Pandas join/merge/concat two DataFrames and combine rows of identical key/index [duplicate]

This question already has answers here:
Pandas Merging 101
(8 answers)
Closed 4 years ago.
I am attempting to combine two sets of data, but I can't figure out which method is most suitable (join, merge, concat, etc.) for this application, and the documentation doesn't have any examples that do what I need to do.
I have two sets of data, structured like so:
>>> A
Time Voltage
1.0 5.1
2.0 5.5
3.0 5.3
4.0 5.4
5.0 5.0
>>> B
Time Current
-1.0 0.5
0.0 0.6
1.0 0.3
2.0 0.4
3.0 0.7
I would like to combine the data columns and merge the 'Time' column together so that I get the following:
>>> AB
Time Voltage Current
-1.0 0.5
0.0 0.6
1.0 5.1 0.3
2.0 5.5 0.4
3.0 5.3 0.7
4.0 5.4
5.0 5.0
I've tried AB = merge_ordered(A, B, on='Time', how='outer'), and while it successfully combined the data, it output something akin to:
>>> AB
Time Voltage Current
-1.0 0.5
0.0 0.6
1.0 5.1
1.0 0.3
2.0 5.5
2.0 0.4
3.0 5.3
3.0 0.7
4.0 5.4
5.0 5.0
You'll note that it did not combine rows with shared 'Time' values.
I have also tried merging a la AB = A.merge(B, on='Time', how='outer'), but that outputs something combined, but not sorted, like so:
>>> AB
Time Voltage Current
-1.0 0.5
0.0 0.6
1.0 5.1
2.0 5.5
3.0 5.3 0.7
4.0 5.4
5.0 5.0
1.0 0.3
2.0 0.4
...it essentially skips some of the data in 'Current' and appends it to the bottom, but it does so inconsistently. And again, it does not merge the rows together.
I have also tried AB = pandas.concat(A, B, axis=1), but the result does not get merged. I simply get, well, the concatenation of the two DataFrames, like so:
>>> AB
Time Voltage Time Current
1.0 5.1 -1.0 0.5
2.0 5.5 0.0 0.6
3.0 5.3 1.0 0.3
4.0 5.4 2.0 0.4
5.0 5.0 3.0 0.7
I've been scouring the documentation and here to try to figure out the exact differences between merge and join, but from what I gather they're pretty similar. Still, I haven't found anything that specifically answers the question of "how to merge rows that share an identical key/index". Can anyone enlighten me on how to do this? I only have a few days-worth of experience with Pandas!

merge
merge combines on columns. By default it takes all commonly named columns. Otherwise, you can specify which columns to combine on.

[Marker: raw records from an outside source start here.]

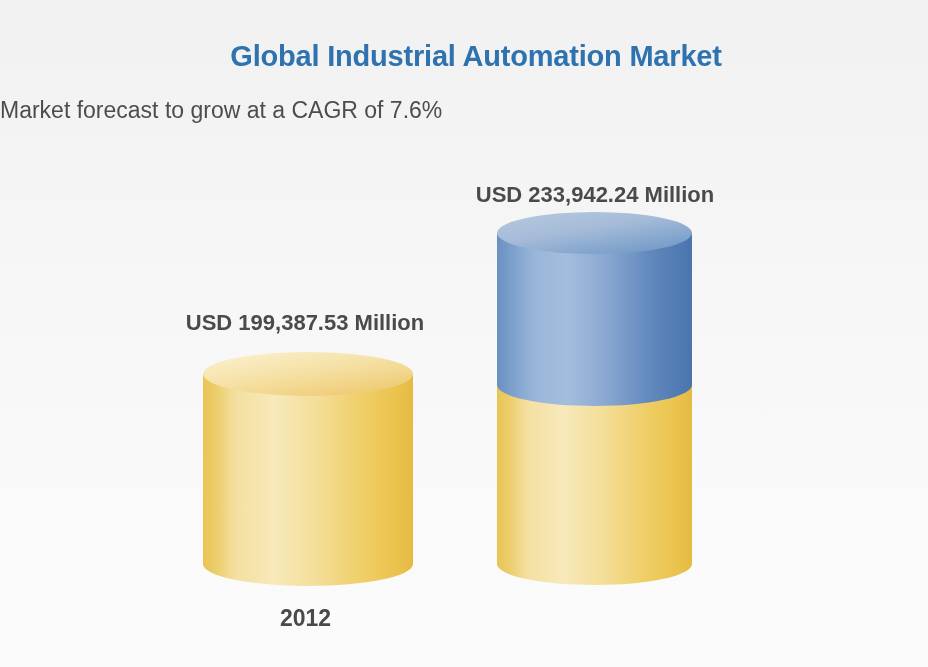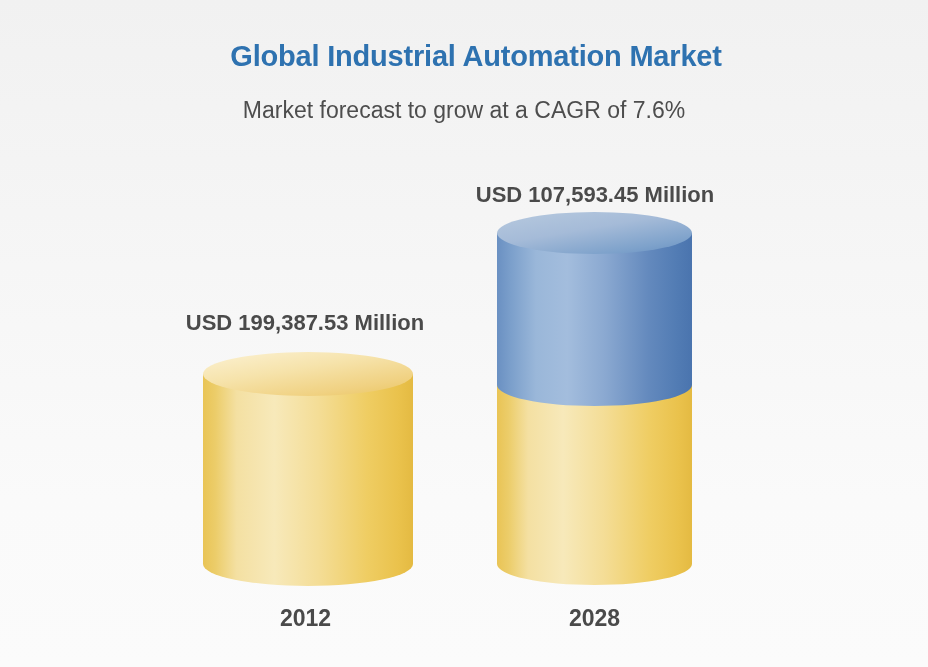"Market forecast to grow at" .chart-subtitle { text-align: center -> none }
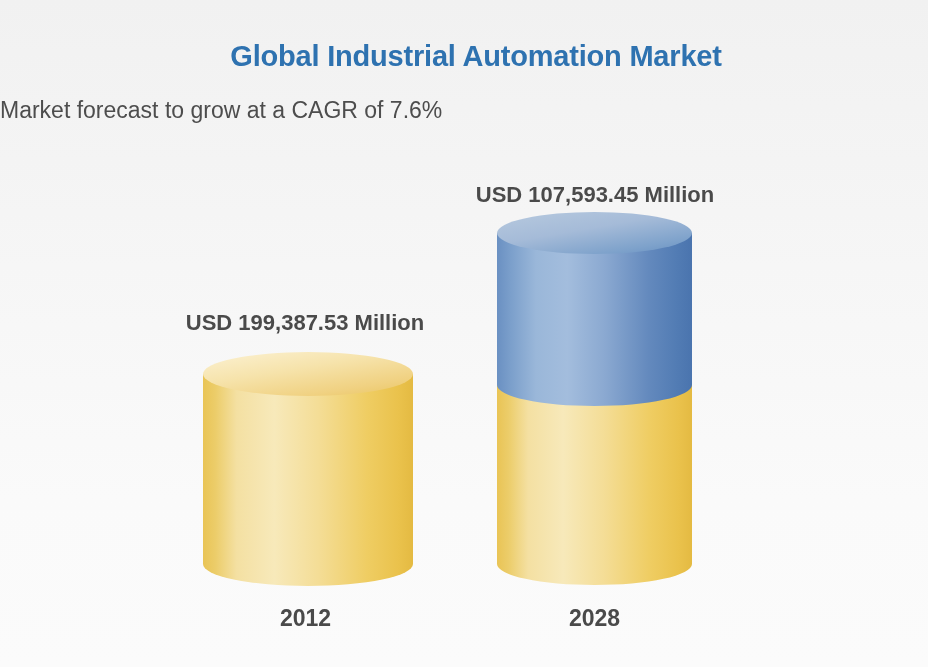"USD 107,593.45 Million" div.value-label { text: 107,593.45 -> 233,942.24 }
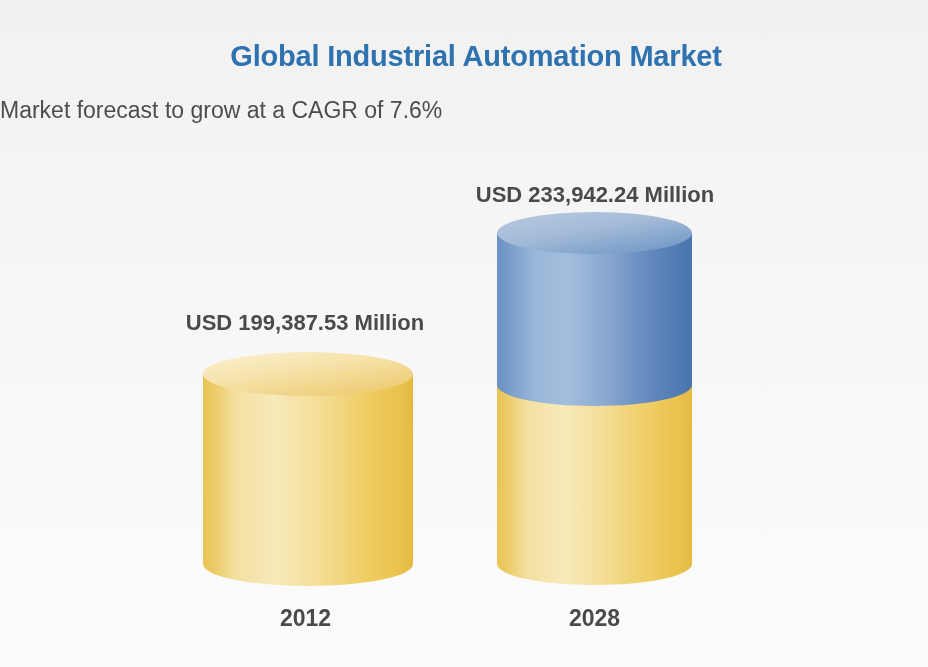"2028" div.cat-label { html: <div>2028</div> -> none }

In this example, I chose, Time.
A.merge(B, 'outer', 'Time')
Time Voltage Current
0 1.0 5.1 0.3
1 2.0 5.5 0.4
2 3.0 5.3 0.7
3 4.0 5.4 NaN
4 5.0 5.0 NaN
5 -1.0 NaN 0.5
6 0.0 NaN 0.6
join
join combines on index values unless you specify the left hand side's column instead. That is why I set the index for the right hand side and Specify a column for the left hand side Time.
A.join(B.set_index('Time'), 'Time', 'outer')
Time Voltage Current
0 1.0 5.1 0.3
1 2.0 5.5 0.4
2 3.0 5.3 0.7
3 4.0 5.4 NaN
4 5.0 5.0 NaN
4 -1.0 NaN 0.5
4 0.0 NaN 0.6 
pd.concat
concat combines on index values... so I create a list comprehension in which I iterate over each dataframe I want to combine [A, B]. In the comprehension, each dataframe assumes the name d, hence the for d in [A, B]. axis=1 says to combine them side by side thus using the index as the joining feature.
pd.concat([d.set_index('Time') for d in [A, B]], axis=1).reset_index()
Time Voltage Current
0 -1.0 NaN 0.5
1 0.0 NaN 0.6
2 1.0 5.1 0.3
3 2.0 5.5 0.4
4 3.0 5.3 0.7
5 4.0 5.4 NaN
6 5.0 5.0 NaN
combine_first
A.set_index('Time').combine_first(B.set_index('Time')).reset_index()
Time Current Voltage
0 -1.0 0.5 NaN
1 0.0 0.6 NaN
2 1.0 0.3 5.1
3 2.0 0.4 5.5
4 3.0 0.7 5.3
5 4.0 NaN 5.4
6 5.0 NaN 5.0

It should work properly if the Time column is of the same dtype in both DFs:
In [192]: A.merge(B, how='outer').sort_values('Time')
Out[192]:
Time Voltage Current
5 -1.0 NaN 0.5
6 0.0 NaN 0.6
0 1.0 5.1 0.3
1 2.0 5.5 0.4
2 3.0 5.3 0.7
3 4.0 5.4 NaN
4 5.0 5.0 NaN
In [193]: A.dtypes
Out[193]:
Time float64
Voltage float64
dtype: object
In [194]: B.dtypes
Out[194]:
Time float64
Current float64
dtype: object
Reproducing your problem:
In [198]: A.merge(B.assign(Time=B.Time.astype(str)), how='outer').sort_values('Time')
Out[198]:
Time Voltage Current
5 -1.0 NaN 0.5
6 0.0 NaN 0.6
0 1.0 5.1 NaN
7 1.0 NaN 0.3
1 2.0 5.5 NaN
8 2.0 NaN 0.4
2 3.0 5.3 NaN
9 3.0 NaN 0.7
3 4.0 5.4 NaN
4 5.0 5.0 NaN
In [199]: B.assign(Time=B.Time.astype(str)).dtypes
Out[199]:
Time object # <------ NOTE
Current float64
dtype: object
Visually it's hard to distinguish:
In [200]: B.assign(Time=B.Time.astype(str))
Out[200]:
Time Current
0 -1.0 0.5
1 0.0 0.6
2 1.0 0.3
3 2.0 0.4
4 3.0 0.7
In [201]: B
Out[201]:
Time Current
0 -1.0 0.5
1 0.0 0.6
2 1.0 0.3
3 2.0 0.4
4 3.0 0.7

Solution found
As per the suggestions below, I had to round the numbers in the 'Time' column prior to merging them, despite the fact that they were both of the same dtype (float64). The suggestion was to round like so:
A = A.assign(A.Time = A.Time.round(4))
But in my actual situation, the column was labeled 'Time, (sec)' (there was punctuation that screwed with the assignment. So instead I used the following line to round it:
A['Time, (sec)'] = A['Time, (sec)'].round(4)
And it worked like a charm. Are there any issues with doing it like that?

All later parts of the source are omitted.